Animales nocturnos, como murciélagos o lechuzas, se posaron cerca para observarla trabajar. Sus miradas, fijas en ella, hicieron que sintiera algo de temor. Clementina le había advertido que podría pasar algo así, pero, como estaba bajo el eclipse en ese momento, la sensación de peligro aumentaba.

El cielo se oscureció por una tormenta de mariposas blancas de montaña que emergió del pastizal y se arremolinó en torno a ella.

Para protegerse, la bruja se cubrió su rostro con las manos sin soltar las manzanillas que acababa de recoger.

La tormenta no duró mucho, pues los insectos continuaron con su camino hasta un lugar cerca de la barrera mágica. Cuando ella sintió que todo había terminado, retiró las manos de su rostro para encontrarse de frente con una libélula que intentaba llamar su atención. La siguió con la mirada hasta un hombre vestido de negro que emergió de entre las mariposas y cayó al suelo.

Preocupada, Alana dejó caer las manzanillas y corrió hasta él con el fin de socorrerlo.

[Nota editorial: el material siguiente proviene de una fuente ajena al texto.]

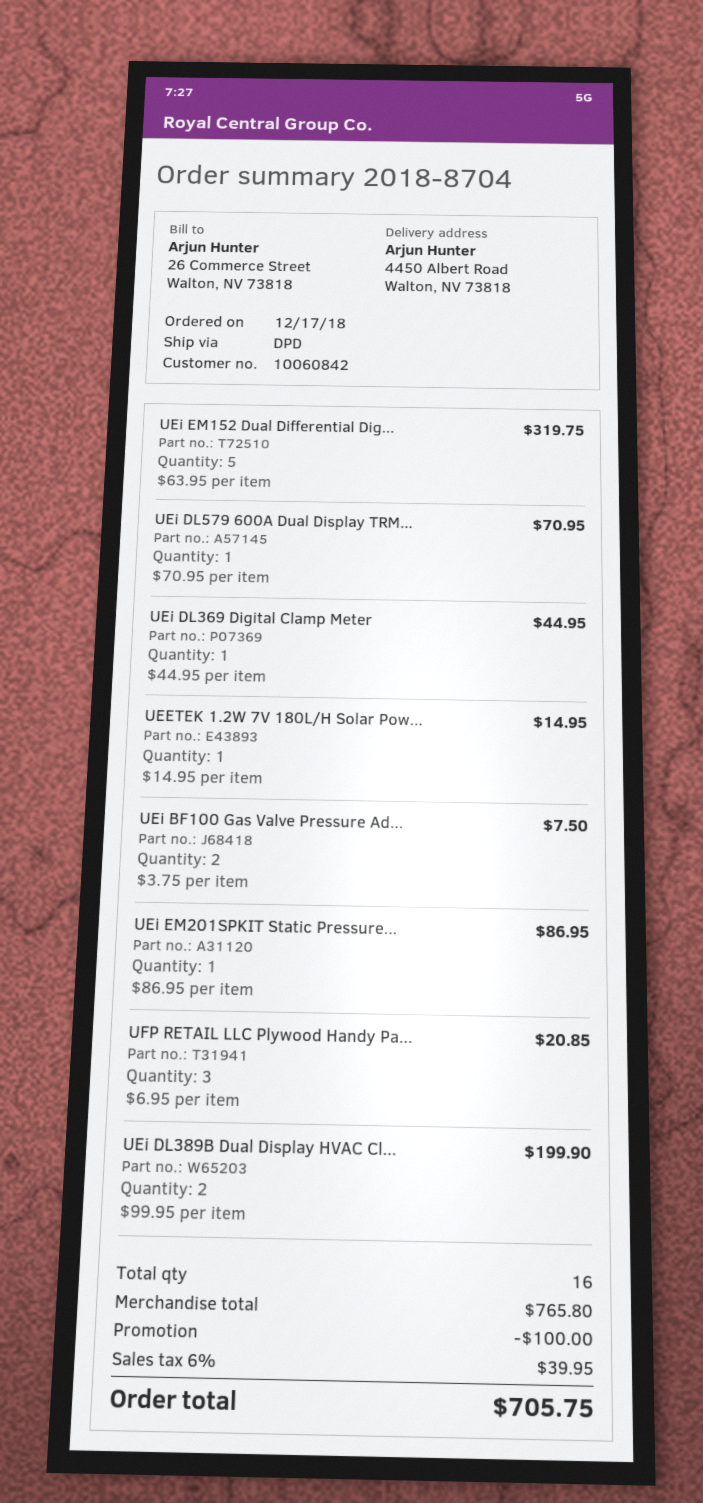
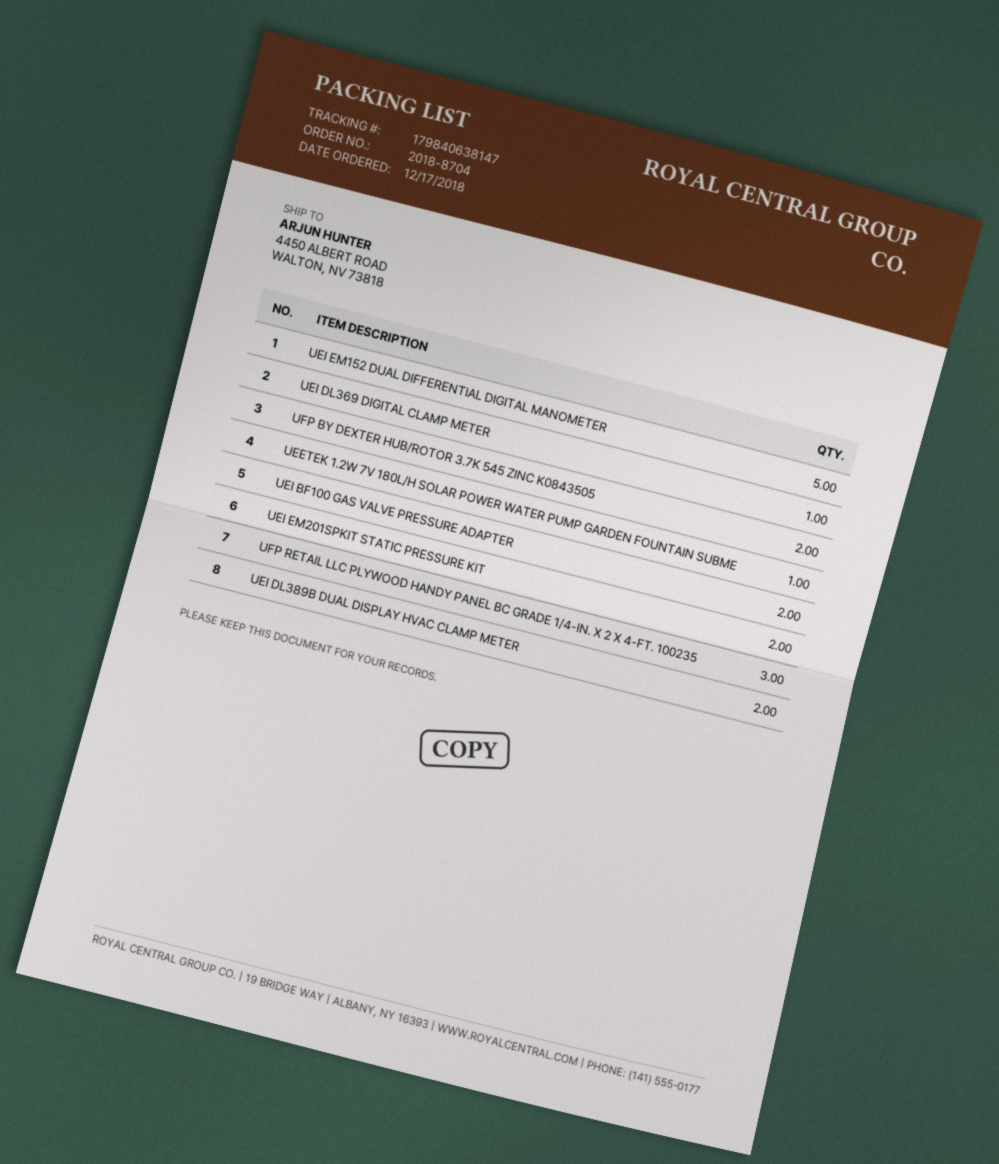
UEi DL579 600A Dual Display TRM...: 1 -> none
UEi EM201SPKIT Static Pressure...: 1 -> 2
UFP BY DEXTER HUB/ROTOR 3.7K 545 ZINC K0843505: none -> 2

A pesar de que en un inicio le llamó la atención la máscara blanca que cubría por completo su rostro y la capa de color negro que le daba la apariencia de una enorme ave, cuando se dio cuenta de que estaba sangrando alejó cualquier otro pensamiento de su mente. Corrió un poco la ropa y notó que su cuerpo estaba lleno de rasguños y laceraciones como si acabara de ser atacado por algo.

Trató de quitarle la capa para poder observar mejor sus heridas, pero no pudo, había algo que se lo impedía, demostrándole que no se trataba de un humano normal. No estaba segura de qué podría ser, pero, por su apariencia, sospechaba que se trataba de una lechuza negra que había tomado la forma de un hombre.

Una suave caricia tibia sobre sus hombros desnudos le hizo saber que el eclipse ya había acabado.

Poco a poco, todo a su alrededor volvió a la normalidad. Ya no quedaba rastro de los animales nocturnos ni de las mariposas blancas de montaña.

Alana guardó las manzanillas en el canasto de fique que estaba en el suelo antes de colgarlo en su espalda. Después de todo, no había sido una mala jornada de recolección, aunque le hubiese gustado disponer de más tiempo para cosechar un poco más.

Con cuidado de no causarle más daño del que ya tenía, sostuvo al ser vestido de negro por debajo de los brazos y lo empezó a arrastrar en dirección a su choza, lamentando el largo camino que tenía por delante.